== Segment start ==

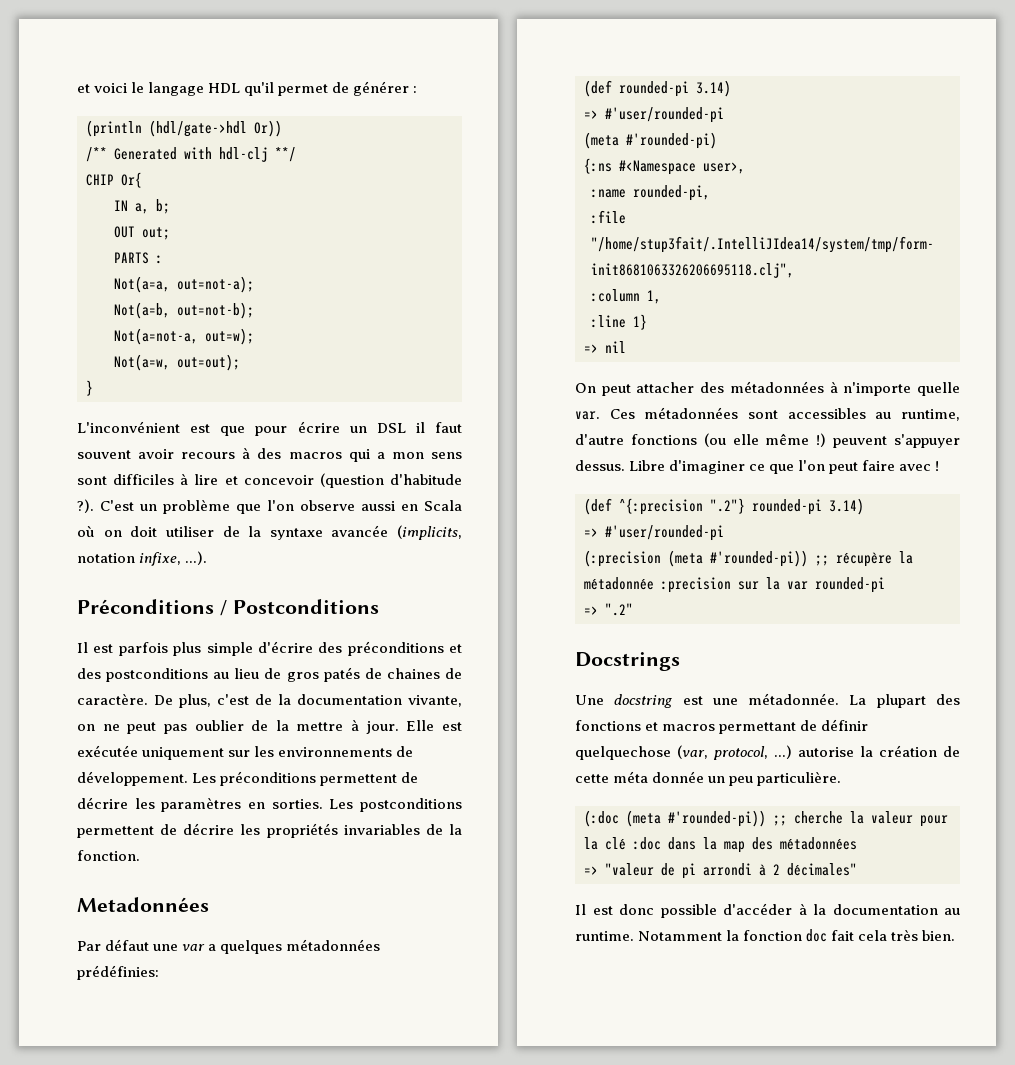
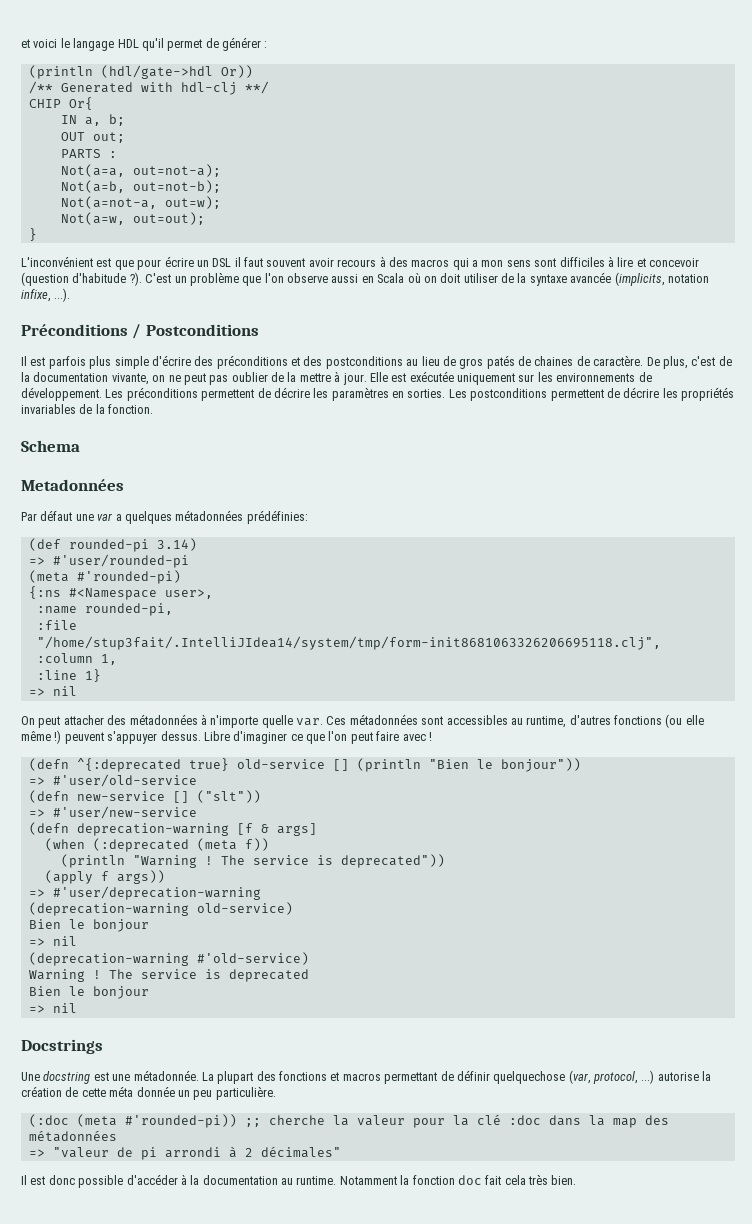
(140, 855) none -> [21,440,80,452] // Schema
[575,434,624,445] d'autre -> [569,715,611,725] d'autres
[584,498,864,515] [584,525,724,541] [584,550,913,567] [584,577,885,593] [584,603,633,616] (def ^{:precision ".2"} rounded-pi 3.14) // => #'user/rounded-pi // (:precision (meta #'rounded-pi)) ;; récupère la métadonnée :precision sur la var rounded-pi // => ".2" -> [28,758,581,772] [28,774,197,787] [28,790,261,803] [28,806,197,819] [28,822,317,836] [44,838,269,852] [60,854,445,868] [44,870,165,884] [28,886,261,900] [28,902,293,916] [28,919,149,932] [28,936,77,946] [28,952,309,966] [28,969,309,982] [28,986,149,999] [28,1003,77,1013] (defn ^{:deprecated true} old-service [] (println "Bien le bonjour")) // => #'user/old-service // (defn new-service [] ("slt")) // => #'user/new-service // (defn deprecation-warning [f & args] // (when (:deprecated (meta f)) // (println "Warning ! The service is deprecated")) // (apply f args)) // => #'user/deprecation-warning // (deprecation-warning old-service) // Bien le bonjour // => nil // (deprecation-warning #'old-service) // Warning ! The service is deprecated // Bien le bonjour // => nil

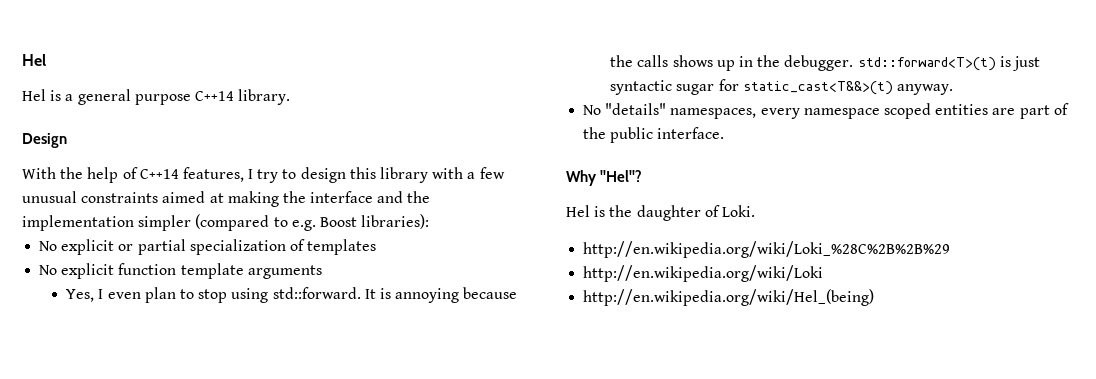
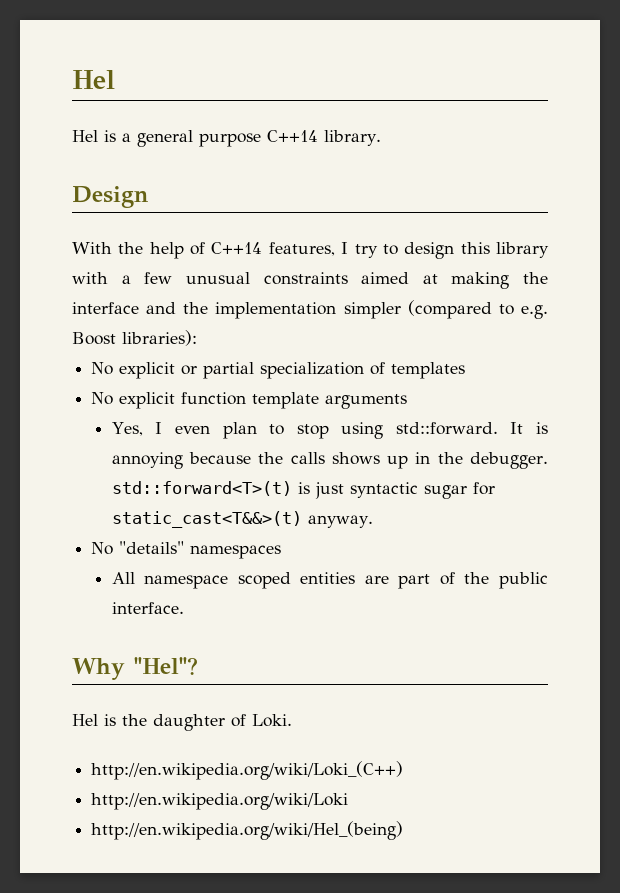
[670,108,800,119] namespaces, every -> [190,545,282,559] [111,572,135,584] namespaces // All
[583,241,951,258] http://en.wikipedia.org/wiki/Loki_%28C%2B%2B%29 -> [91,761,404,780] http://en.wikipedia.org/wiki/Loki_(C++)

== Segment end ==

## TASK TO CARRY OUT
The pictures alone are to be left out when the data above is copied; all else must match exactly.

## EXERCISE RESPONSE
(140, 855) none -> [21,440,80,452] // Schema
[575,434,624,445] d'autre -> [569,715,611,725] d'autres
[584,498,864,515] [584,525,724,541] [584,550,913,567] [584,577,885,593] [584,603,633,616] (def ^{:precision ".2"} rounded-pi 3.14) // => #'user/rounded-pi // (:precision (meta #'rounded-pi)) ;; récupère la métadonnée :precision sur la var rounded-pi // => ".2" -> [28,758,581,772] [28,774,197,787] [28,790,261,803] [28,806,197,819] [28,822,317,836] [44,838,269,852] [60,854,445,868] [44,870,165,884] [28,886,261,900] [28,902,293,916] [28,919,149,932] [28,936,77,946] [28,952,309,966] [28,969,309,982] [28,986,149,999] [28,1003,77,1013] (defn ^{:deprecated true} old-service [] (println "Bien le bonjour")) // => #'user/old-service // (defn new-service [] ("slt")) // => #'user/new-service // (defn deprecation-warning [f & args] // (when (:deprecated (meta f)) // (println "Warning ! The service is deprecated")) // (apply f args)) // => #'user/deprecation-warning // (deprecation-warning old-service) // Bien le bonjour // => nil // (deprecation-warning #'old-service) // Warning ! The service is deprecated // Bien le bonjour // => nil

[670,108,800,119] namespaces, every -> [190,545,282,559] [111,572,135,584] namespaces // All
[583,241,951,258] http://en.wikipedia.org/wiki/Loki_%28C%2B%2B%29 -> [91,761,404,780] http://en.wikipedia.org/wiki/Loki_(C++)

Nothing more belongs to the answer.